Thirty-eight years ago, on Jan. 20, 1968, I was shot and paralyzed from my mid-chest down during my second tour of duty in Vietnam. It is a date that I can never forget, a day that was to change my life forever. Each year as the anniversary of my wounding in the war approached I would become extremely restless, experiencing terrible bouts of insomnia, depression, anxiety attacks and horrifying nightmares. I dreaded that day and what it represented, always fearing that the terrible trauma of my wounding might repeat itself all over again. It was a difficult day for me for decades and it remained that way until the anxieties and nightmares finally began to subside.
As I now contemplate another January 20th I cannot help but think of the young men and women who have been wounded in the war in Iraq. They have been coming home now for almost three years, flooding Walter Reed, Bethesda, Brooke Army Medical Center and veterans hospitals all across the country. Paraplegics, amputees, burn victims, the blinded and maimed, shocked and stunned, brain-damaged and psychologically stressed, over 16,000 of them, a whole new generation of severely maimed is returning from Iraq, young men and women who were not even born when I came home wounded to the Bronx veterans hospital in 1968.

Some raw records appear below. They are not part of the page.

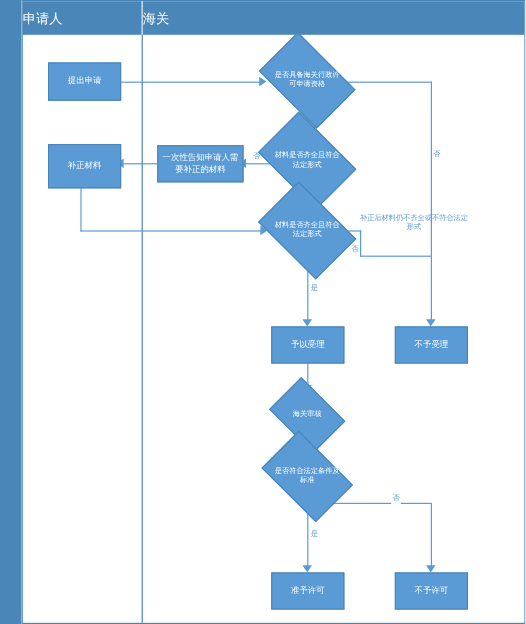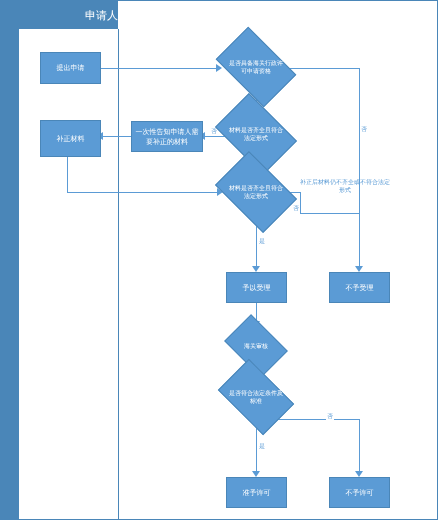--- a/index.html
+++ b/index.html
@@ -15,7 +15,7 @@
     border:1px solid #4a86b8;box-sizing:border-box;background:#fff;}
 
   .hdr{position:absolute;top:1px;height:28px;background:#4a86b8;color:#fff;
-    display:flex;align-items:center;justify-content:flex-end;font-size:11px;
+    display:flex;align-items:center;justify-content:flex-start;font-size:11px;
     border-right:1px solid #ffffff;box-sizing:border-box;}
   .hdr.a{left:19px;width:100px;}
   .hdr.b{left:119px;width:318px;border-right:none;}

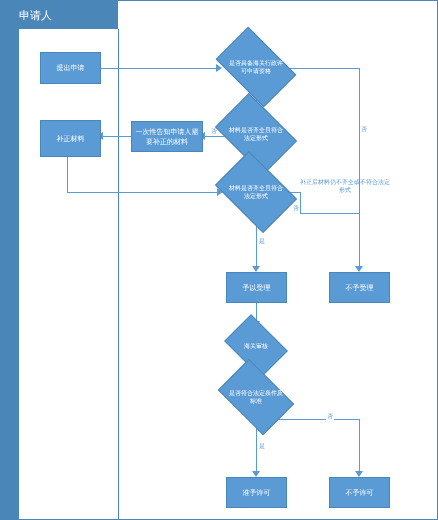--- a/index.html
+++ b/index.html
@@ -61,6 +61,9 @@
 
   <div class="hdr a">
     <span>申请人</span>
+  </div>
+  <div class="hdr b">
+    <span>海关</span>
   </div>
   <div class="lane-divider"></div>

I, like most other Americans, have occasionally seen them on TV or at the local veterans hospital, but for the most part they remain hidden, like the flag-draped caskets of our dead, returned to Dover Air Force Base in the darkness of night as this administration continues to pursue a policy of censorship, tightly controlling the images coming out of that war and rarely ever allowing the human cost of its policy to be seen.